In the same way, rather than see the lockdown and mask-wearing as the price we must pay to combat the virus, Farage resists it. He wants to screen out dissonance and assert the priority of his preferences over the imperfect solution to a collective action problem. This is the attitude of a narcissistic toddler throwing a tantrum because he is unable to accept that the world is not as he wants it to be.

To put this point into sharper focus, we can contrast this to two other attitudes. One is expressed in Dar Williams' astounding song
After All. "Once upon a time I had control and reined my soul in tight" she sings. This purified identity however led her to the brink of suicide. But, she continues:

Cause when you live in a world
Well it gets in to who you thought you'd be
And now I laugh at how the world changed me

Our fixed identity can jeopardize our mental health. Throwing it off and embracing dissonance enables personal change and growth - and survival.

But the hatred caused by dissonance need not always be channeled inwards. It can also be directed outwards. Noreena Hertz, following Hannah Arendt, argues that loneliness and isolation, and an inability to engage with the world as it is, fuels populism. Farage is tapping into this, and not in its most toxic form: think also of "incels" and perhaps Islamist terrorists.

My second point of contrast is with Friedrich Hayek. The thing about freedom, he said, is that we cannot foresee its benefits:

Since the value of freedom rests on the opportunities it provides for unforeseeable and unpredictable actions, we will rarely know what we lose through a particular restriction of freedom. Any such restriction, any coercion other than the enforcement of general rules, will aim at the achievement of some foreseeable particular result, but what is prevented by it will usually not be known. (Law Legislation and Liberty Vol I, p56-57.)
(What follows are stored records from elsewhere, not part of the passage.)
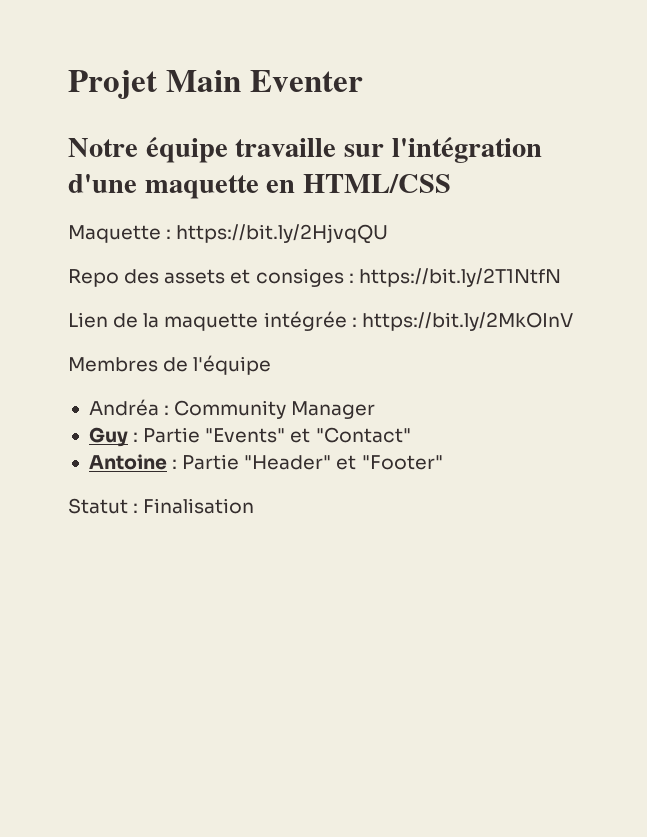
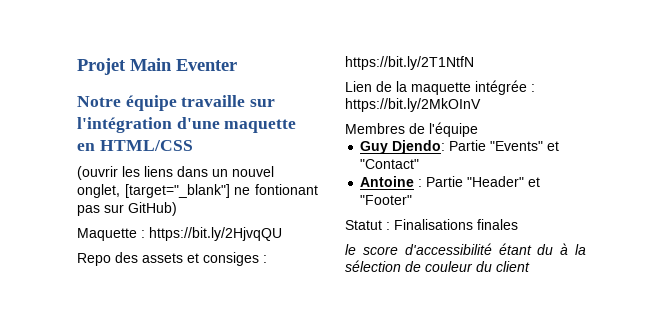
(452, 183) none -> [77,166,274,180] [77,184,318,198] [77,202,177,216] // (ouvrir les liens dans un nouvel onglet, [target="_blank"] ne fontionant pas sur GitHub)
[88,399,376,419] // Andréa : Community Manager -> (478, 129) none
[133,432,139,442] : -> [392,140,446,154] Djendo:
[143,498,255,514] Finalisation -> [394,219,518,230] [345,243,586,255] [345,260,530,272] Finalisations finales // le score d'accessibilité étant du à la sélection de couleur du client

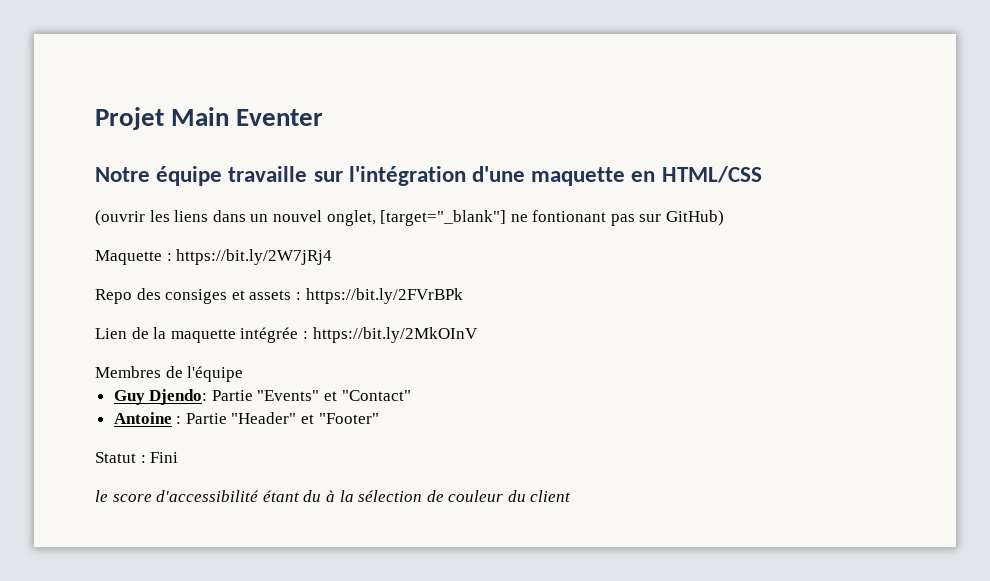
[149,227,282,241] https://bit.ly/2HjvqQU -> [176,249,333,265] https://bit.ly/2W7jRj4
[142,252,267,266] [345,56,474,70] assets et consiges : https://bit.ly/2T1NtfN -> [165,288,463,304] consiges et assets : https://bit.ly/2FVrBPk
[394,219,518,230] Finalisations finales -> [150,452,179,463] Fini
If we are to truly embrace freedom, with the benefits it brings (many of which are non-economic) we must therefore be prepared to tolerate some disorder, sights and sounds that some fixed identities would resist - be it foreign languages on a train or same-sex couples dancing on Strictly.

Which brings me to a paradox. The right sometimes accuse students and the left of being "snowflakes" - of having a Sennettian fixed identity which seeks safe spaces against uncomfortable interactions. Maybe this is right, maybe not - though as I am past the age of 21 student politics no longer interests me. Such an accusation, however, applies just as much to many on the right. And perhaps it does more social damage there.